* Exercise
Return all the lines below in which the string "none" appears.

(Source records)
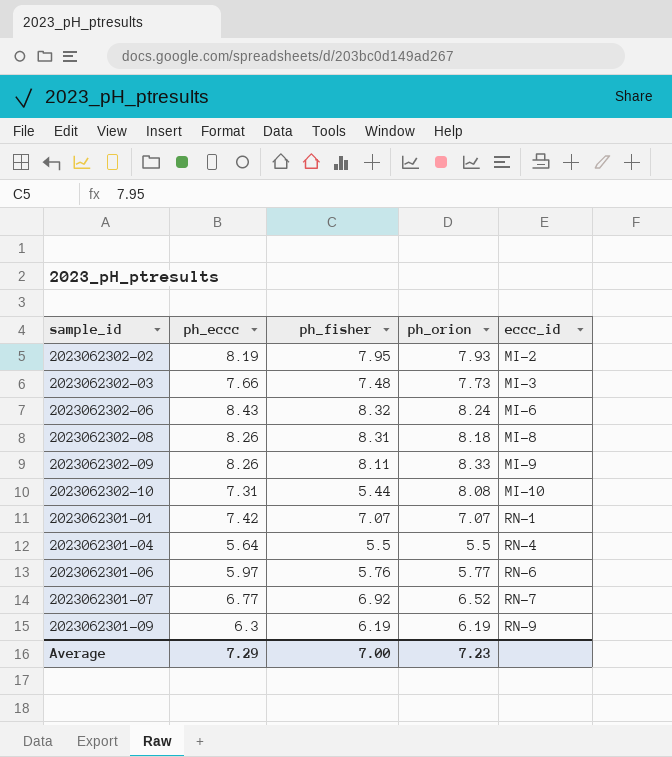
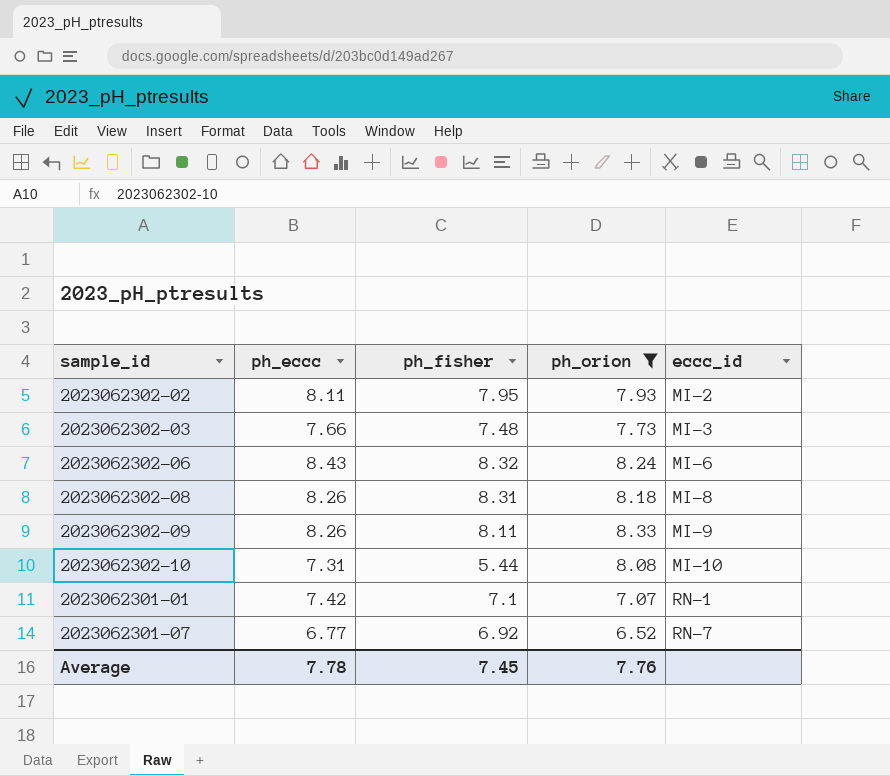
filter: none -> ph_orion >= 6.52
2023062302-02 | ph_eccc: 8.19 -> 8.11
2023062301-01 | ph_fisher: 7.07 -> 7.1
Average | ph_eccc: 7.29 -> 7.78
Average | ph_fisher: 7.00 -> 7.45
Average | ph_orion: 7.23 -> 7.76

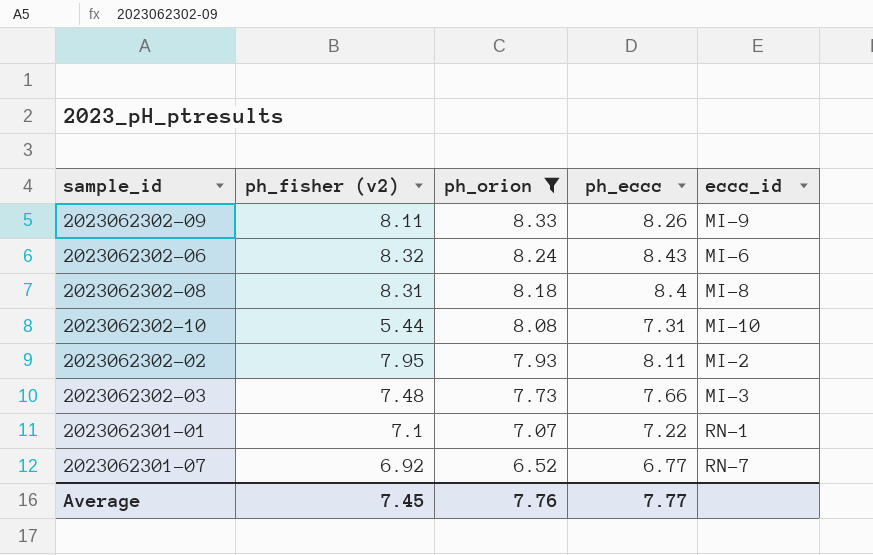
row order: eccc_id ascending -> ph_orion descending
column name: ph_fisher -> ph_fisher (v2)
column ph_eccc | position: 2 -> 4
2023062302-08 | ph_eccc: 8.26 -> 8.4
2023062301-01 | ph_eccc: 7.42 -> 7.22
Average | ph_eccc: 7.78 -> 7.77

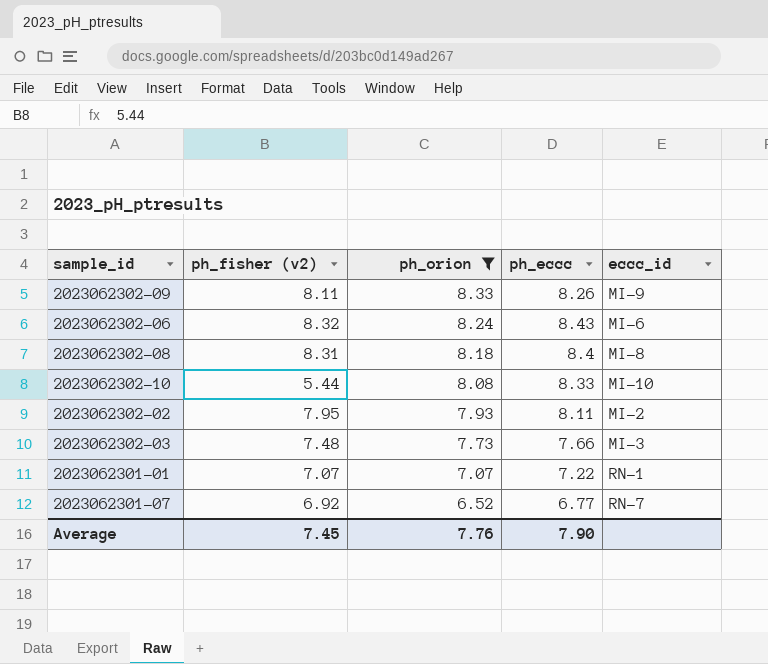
2023062302-10 | ph_eccc: 7.31 -> 8.33
2023062301-01 | ph_fisher (v2): 7.1 -> 7.07
Average | ph_eccc: 7.77 -> 7.90

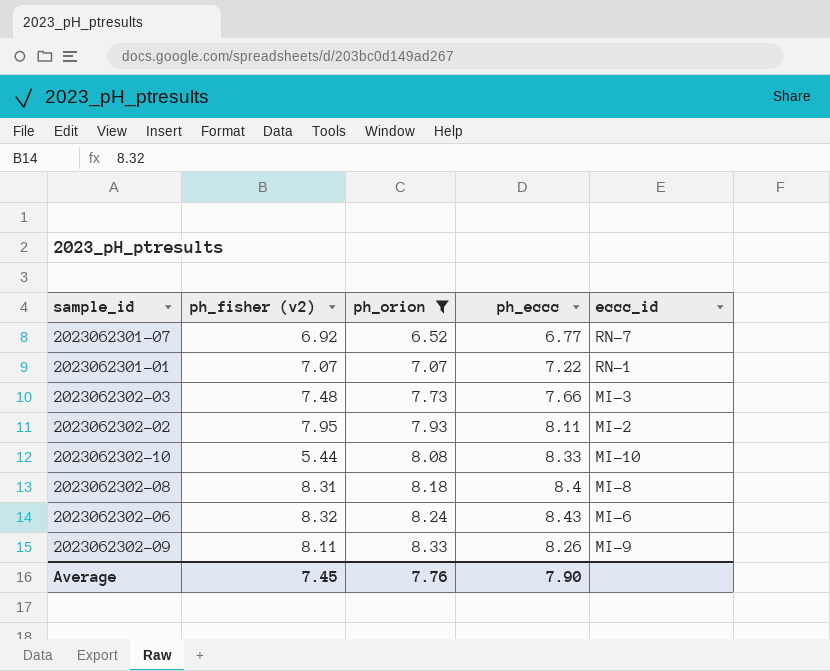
row order: ph_orion descending -> ph_orion ascending

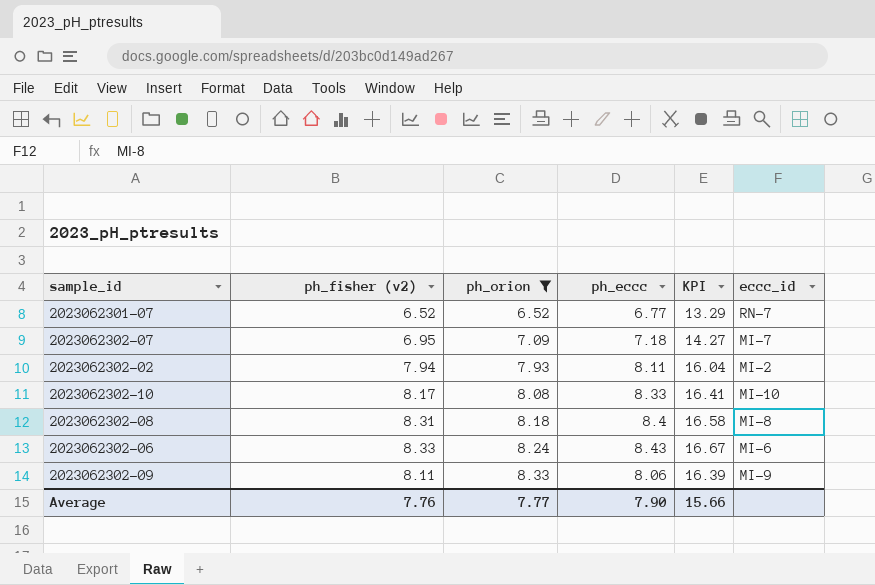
column KPI | formula: none -> [ph_orion] + [ph_eccc]
row 2023062301-01: 7.07 | 7.07 | 7.22 | RN-1 -> none
row 2023062302-03: 7.48 | 7.73 | 7.66 | MI-3 -> none
2023062301-07 | ph_fisher (v2): 6.92 -> 6.52
row 2023062302-07: none -> 6.95 | 7.09 | 7.18 | 14.27 | MI-7
2023062302-02 | ph_fisher (v2): 7.95 -> 7.94
2023062302-10 | ph_fisher (v2): 5.44 -> 8.17
2023062302-06 | ph_fisher (v2): 8.32 -> 8.33
2023062302-09 | ph_eccc: 8.26 -> 8.06
Average | ph_fisher (v2): 7.45 -> 7.76
Average | ph_orion: 7.76 -> 7.77

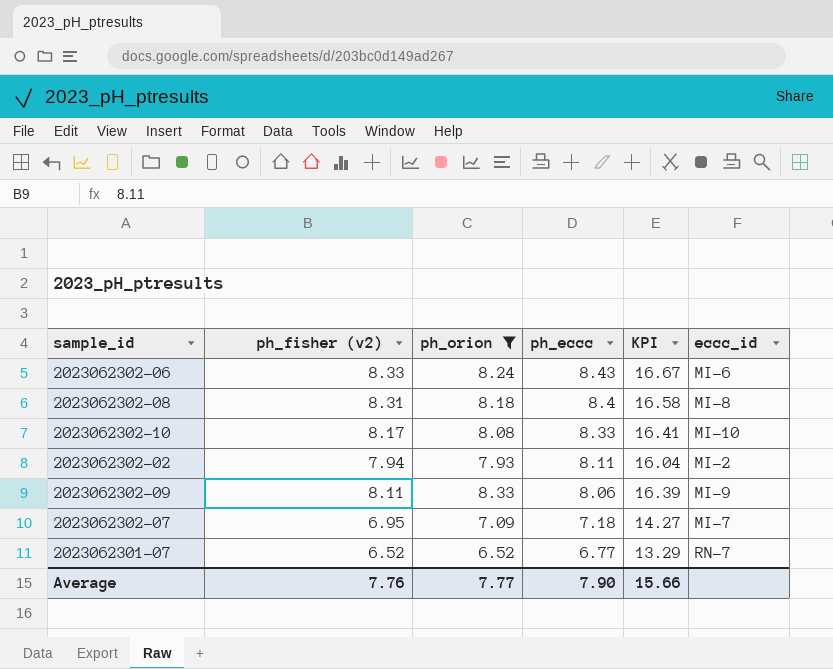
row order: ph_orion ascending -> ph_eccc descending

* Exercise answer
filter: none -> ph_orion >= 6.52
column KPI | formula: none -> [ph_orion] + [ph_eccc]
row 2023062301-01: 7.07 | 7.07 | 7.22 | RN-1 -> none
row 2023062302-03: 7.48 | 7.73 | 7.66 | MI-3 -> none
row 2023062302-07: none -> 6.95 | 7.09 | 7.18 | 14.27 | MI-7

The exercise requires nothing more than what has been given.